What to do – Your answer must consist of exactly the lines below, starting with the line with "(247, 355) none" and going on through the line with "[201,882,219,896] JS ->", and nothing else.

(Edit tracking data)

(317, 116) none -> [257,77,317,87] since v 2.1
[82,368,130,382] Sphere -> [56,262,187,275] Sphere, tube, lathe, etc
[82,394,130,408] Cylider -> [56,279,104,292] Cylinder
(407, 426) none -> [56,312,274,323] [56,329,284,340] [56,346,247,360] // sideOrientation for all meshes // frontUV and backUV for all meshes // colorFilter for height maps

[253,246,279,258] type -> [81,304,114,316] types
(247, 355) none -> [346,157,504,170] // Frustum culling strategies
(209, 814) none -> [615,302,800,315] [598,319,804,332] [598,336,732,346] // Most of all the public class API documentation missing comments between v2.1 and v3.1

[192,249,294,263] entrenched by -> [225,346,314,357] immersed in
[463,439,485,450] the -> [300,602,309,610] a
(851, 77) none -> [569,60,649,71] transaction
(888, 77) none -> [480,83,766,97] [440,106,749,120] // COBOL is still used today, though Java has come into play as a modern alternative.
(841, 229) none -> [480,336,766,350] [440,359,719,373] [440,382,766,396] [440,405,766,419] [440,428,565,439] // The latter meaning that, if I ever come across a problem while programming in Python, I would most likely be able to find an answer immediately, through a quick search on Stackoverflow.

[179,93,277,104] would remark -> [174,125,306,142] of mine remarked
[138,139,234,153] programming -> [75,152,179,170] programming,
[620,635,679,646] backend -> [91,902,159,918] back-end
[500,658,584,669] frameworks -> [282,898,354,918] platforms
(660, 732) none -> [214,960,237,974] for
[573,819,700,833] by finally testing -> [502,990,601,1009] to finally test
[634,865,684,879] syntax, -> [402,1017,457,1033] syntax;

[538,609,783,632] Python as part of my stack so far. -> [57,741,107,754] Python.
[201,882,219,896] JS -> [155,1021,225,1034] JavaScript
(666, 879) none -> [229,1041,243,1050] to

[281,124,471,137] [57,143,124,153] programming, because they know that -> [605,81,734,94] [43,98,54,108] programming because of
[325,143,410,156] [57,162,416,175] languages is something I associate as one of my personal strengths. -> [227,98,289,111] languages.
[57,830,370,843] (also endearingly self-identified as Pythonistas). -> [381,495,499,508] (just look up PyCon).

Response to this exercise –
(247, 355) none -> [346,157,504,170] // Frustum culling strategies
(209, 814) none -> [615,302,800,315] [598,319,804,332] [598,336,732,346] // Most of all the public class API documentation missing comments between v2.1 and v3.1

[192,249,294,263] entrenched by -> [225,346,314,357] immersed in
[463,439,485,450] the -> [300,602,309,610] a
(851, 77) none -> [569,60,649,71] transaction
(888, 77) none -> [480,83,766,97] [440,106,749,120] // COBOL is still used today, though Java has come into play as a modern alternative.
(841, 229) none -> [480,336,766,350] [440,359,719,373] [440,382,766,396] [440,405,766,419] [440,428,565,439] // The latter meaning that, if I ever come across a problem while programming in Python, I would most likely be able to find an answer immediately, through a quick search on Stackoverflow.

[179,93,277,104] would remark -> [174,125,306,142] of mine remarked
[138,139,234,153] programming -> [75,152,179,170] programming,
[620,635,679,646] backend -> [91,902,159,918] back-end
[500,658,584,669] frameworks -> [282,898,354,918] platforms
(660, 732) none -> [214,960,237,974] for
[573,819,700,833] by finally testing -> [502,990,601,1009] to finally test
[634,865,684,879] syntax, -> [402,1017,457,1033] syntax;

[538,609,783,632] Python as part of my stack so far. -> [57,741,107,754] Python.
[201,882,219,896] JS -> [155,1021,225,1034] JavaScript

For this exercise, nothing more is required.